The answer should reproduce every entry exactly and contain no images.

[Difference listings]
____________________

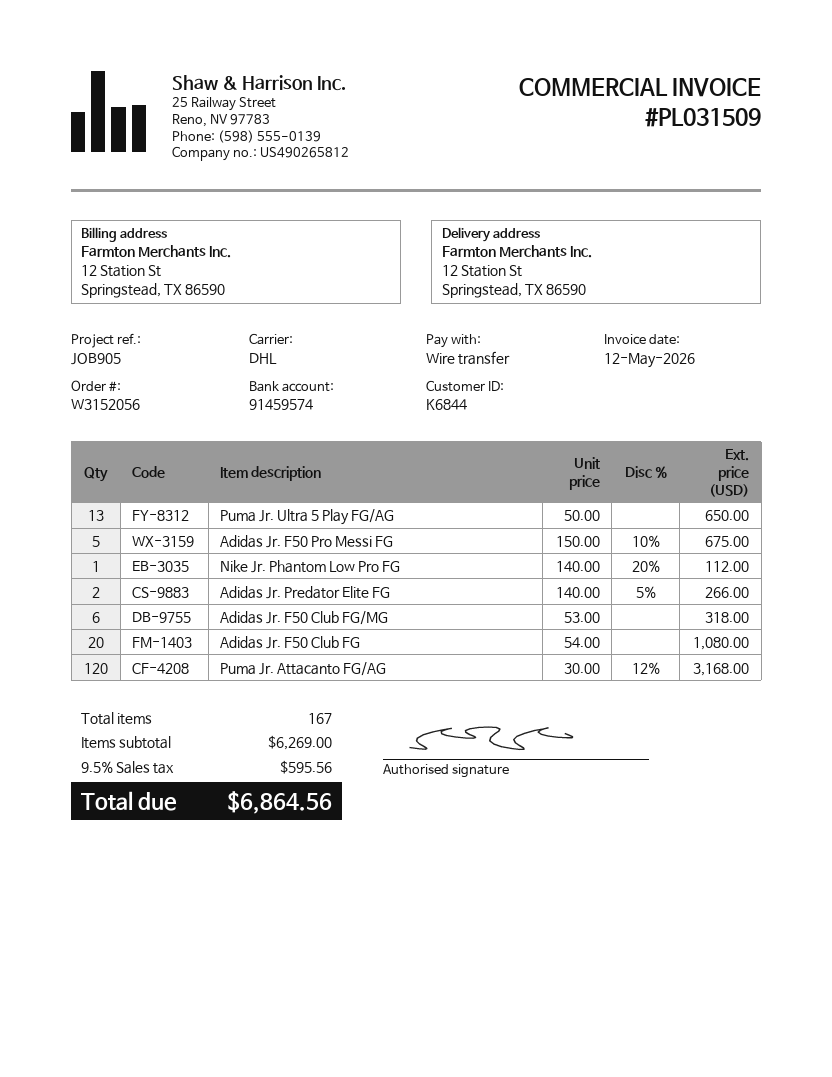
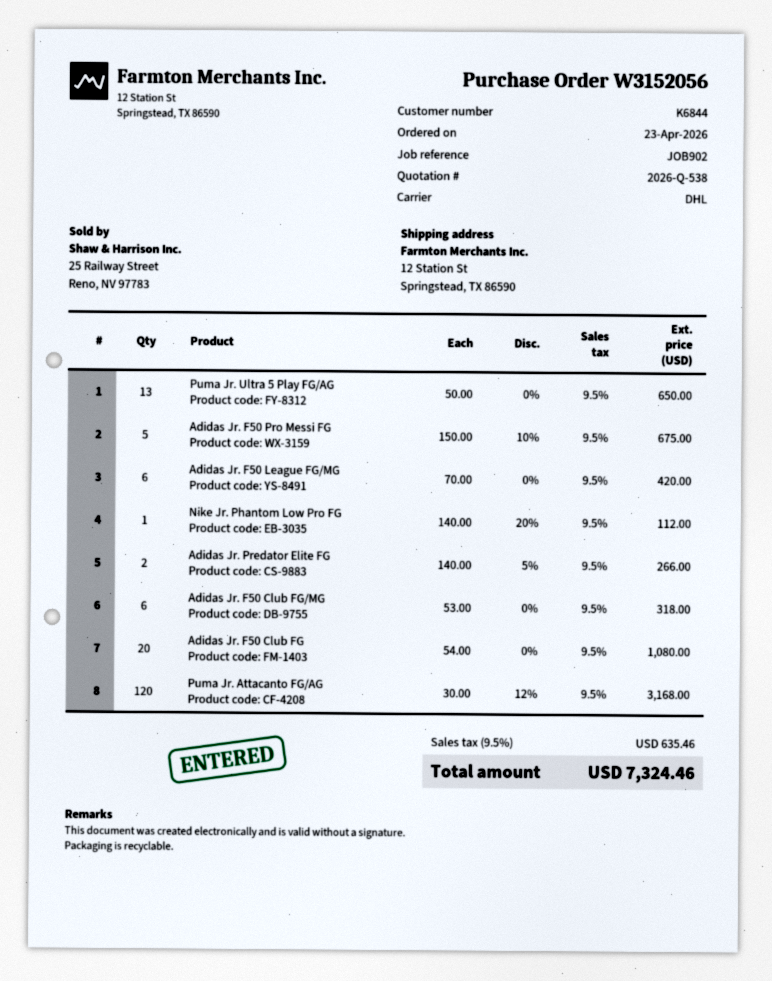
reference: JOB905 -> JOB902
Adidas Jr. F50 League FG/MG: none -> 6 x 70.00 = 420.00
tax: 9.5% = 595.56 -> 9.5% = 635.46
total: 6864.56 -> 7324.46

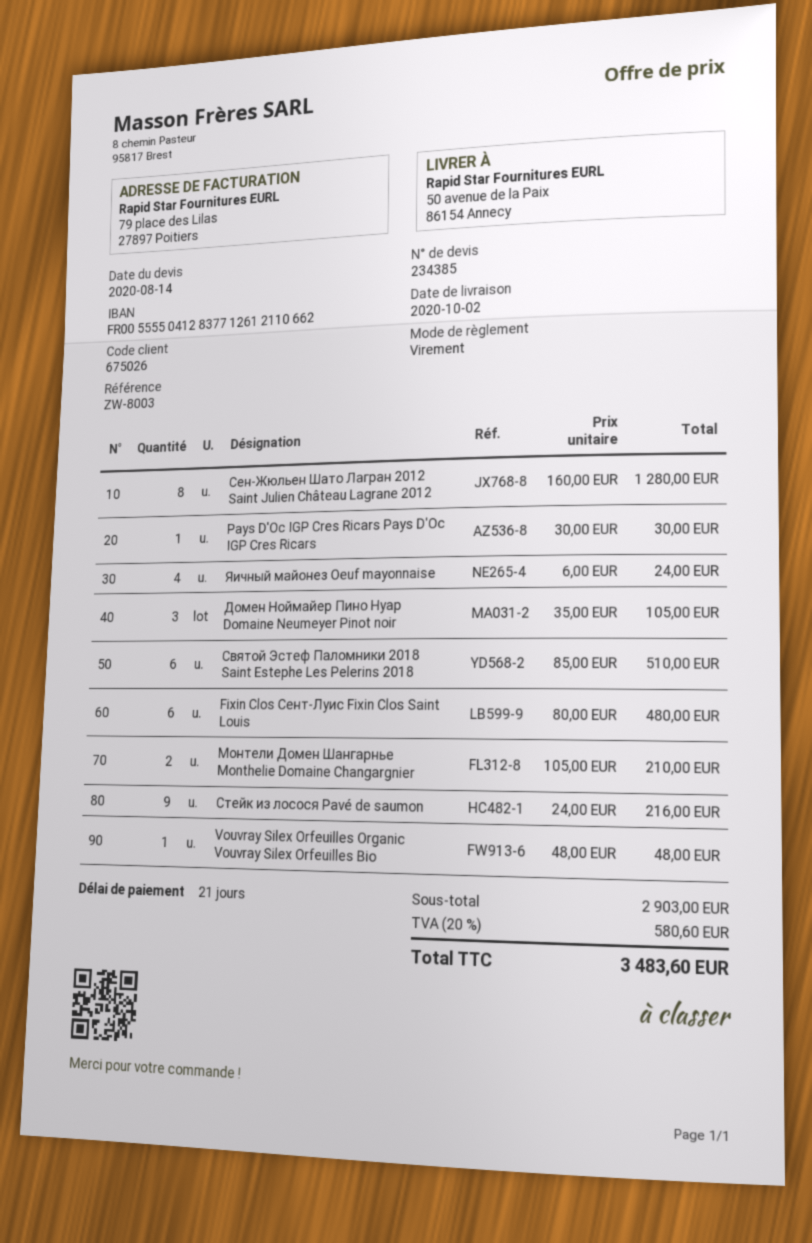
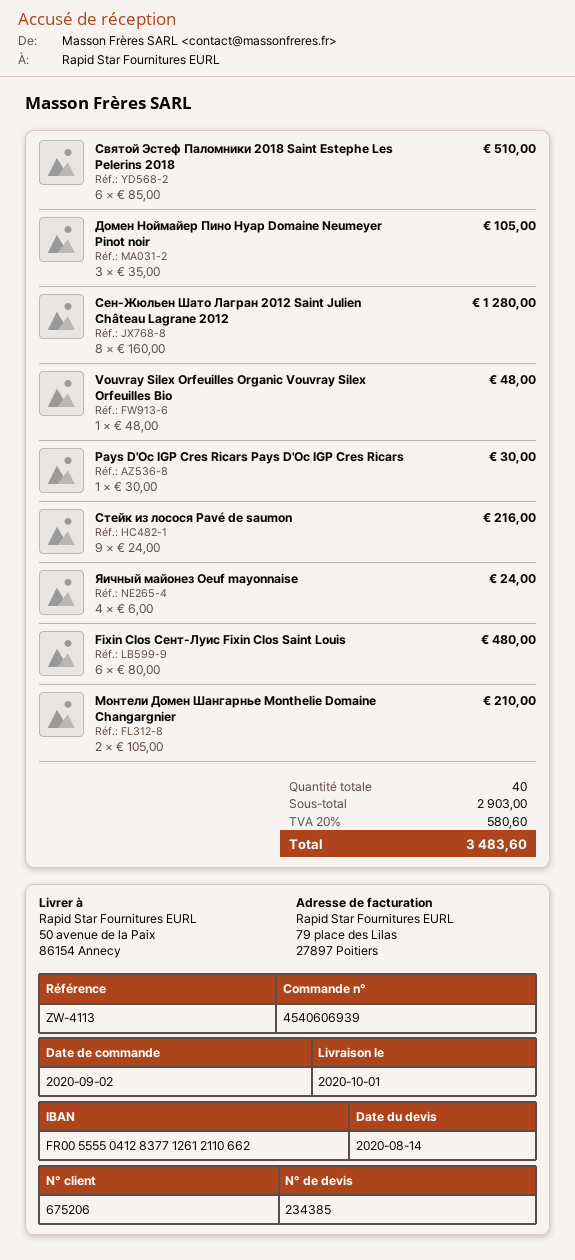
delivery date: 2020-10-02 -> 2020-10-01
customer number: 675026 -> 675206
reference: ZW-8003 -> ZW-4113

____________________

OUTPUT FOR THIS EXERCISE:
reference: JOB905 -> JOB902
Adidas Jr. F50 League FG/MG: none -> 6 x 70.00 = 420.00
tax: 9.5% = 595.56 -> 9.5% = 635.46
total: 6864.56 -> 7324.46

delivery date: 2020-10-02 -> 2020-10-01
customer number: 675026 -> 675206
reference: ZW-8003 -> ZW-4113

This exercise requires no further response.